RECORD SET:

╭──

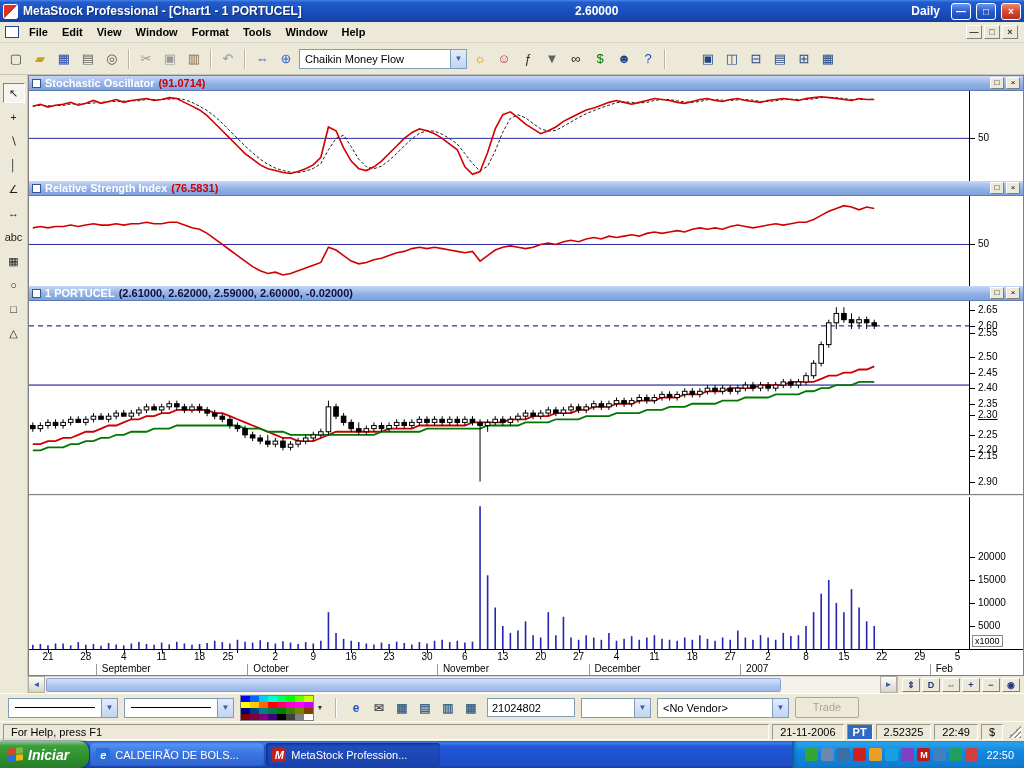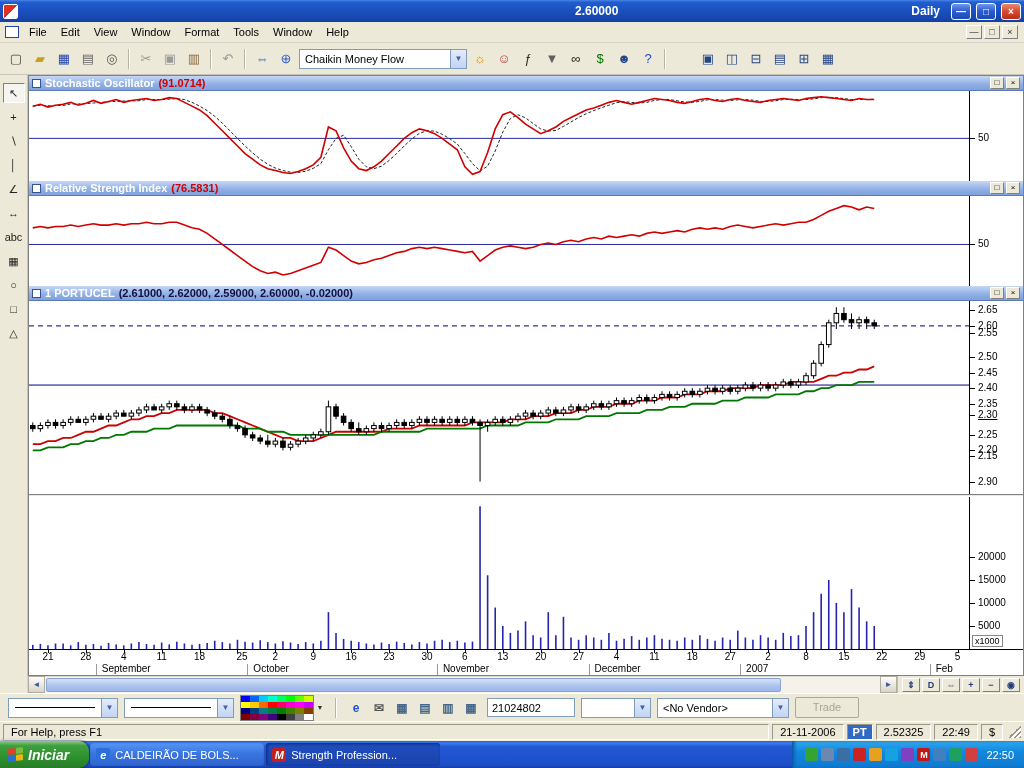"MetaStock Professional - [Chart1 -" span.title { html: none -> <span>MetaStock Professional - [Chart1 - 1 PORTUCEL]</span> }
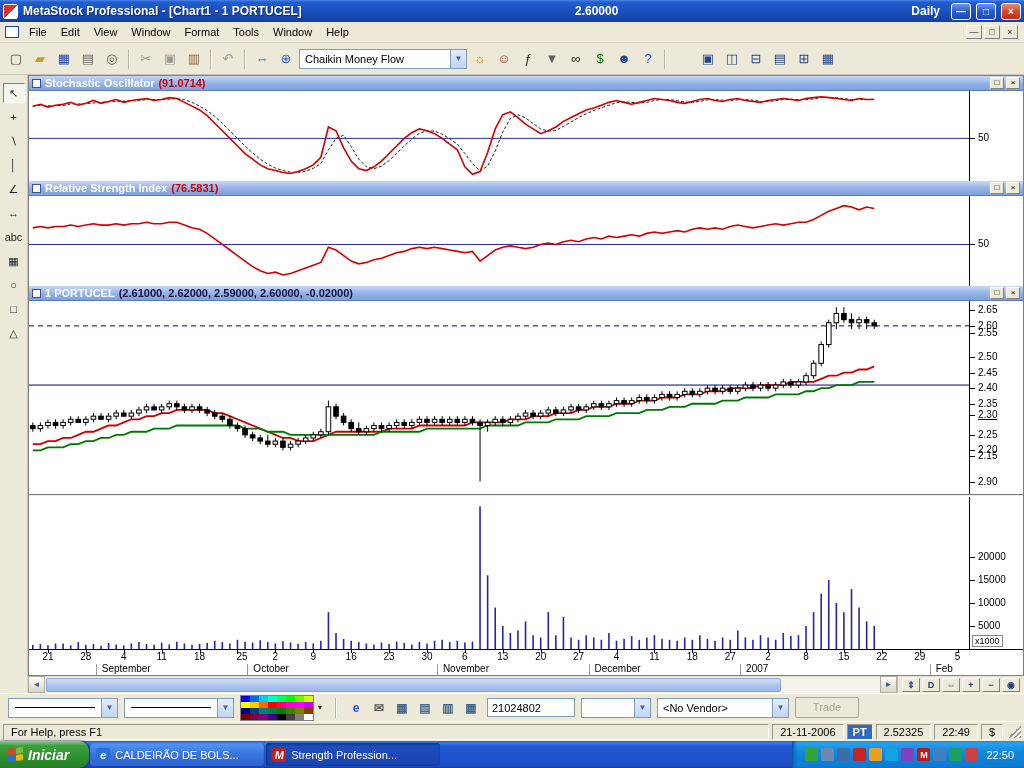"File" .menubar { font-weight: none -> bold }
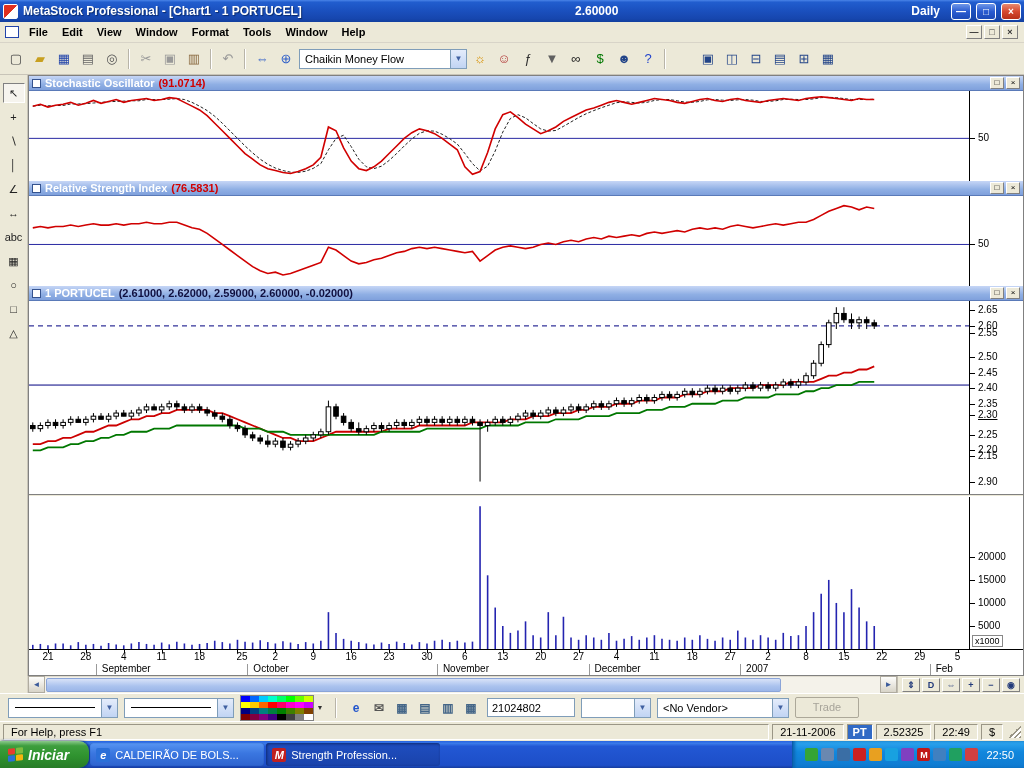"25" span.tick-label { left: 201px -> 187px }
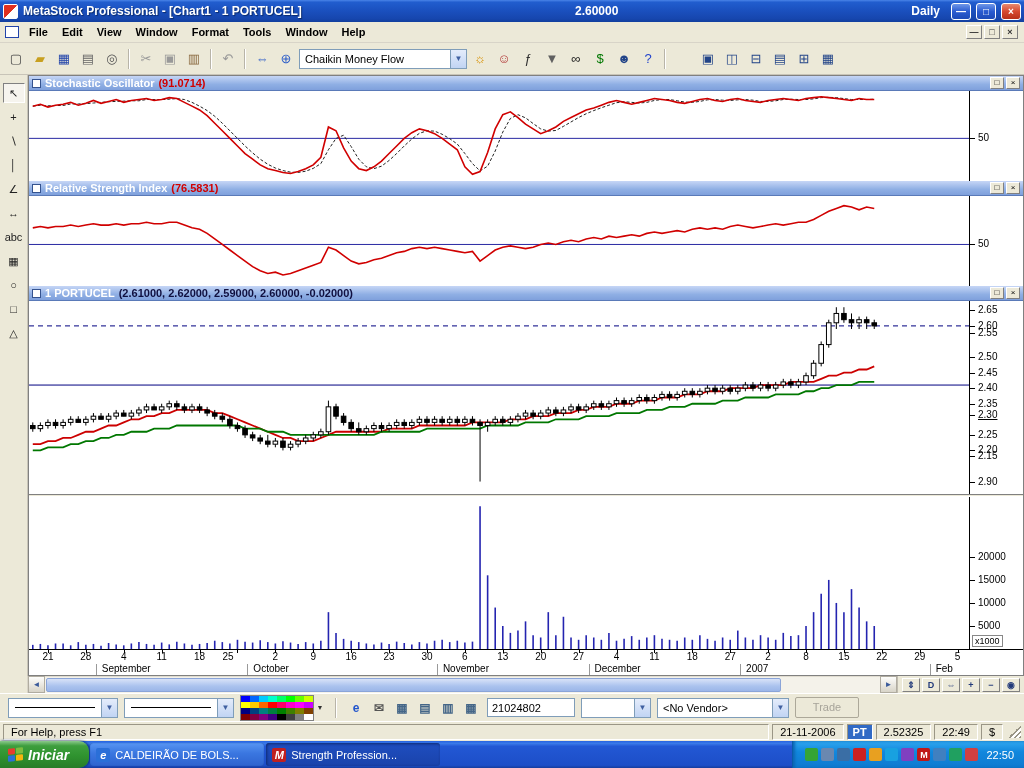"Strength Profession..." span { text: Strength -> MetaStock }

╰──
╭──

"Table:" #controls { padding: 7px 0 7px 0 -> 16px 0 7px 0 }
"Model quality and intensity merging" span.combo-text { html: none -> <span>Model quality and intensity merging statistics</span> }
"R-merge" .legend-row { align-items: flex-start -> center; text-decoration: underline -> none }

╰──

Everything in the material above from the line that has "none -> <span>Model" through the line that has "align-items: flex-start ->" must be duplicated exactly, with no other lines given.

"Model quality and intensity merging" span.combo-text { html: none -> <span>Model quality and intensity merging statistics</span> }
"R-merge" .legend-row { align-items: flex-start -> center; text-decoration: underline -> none }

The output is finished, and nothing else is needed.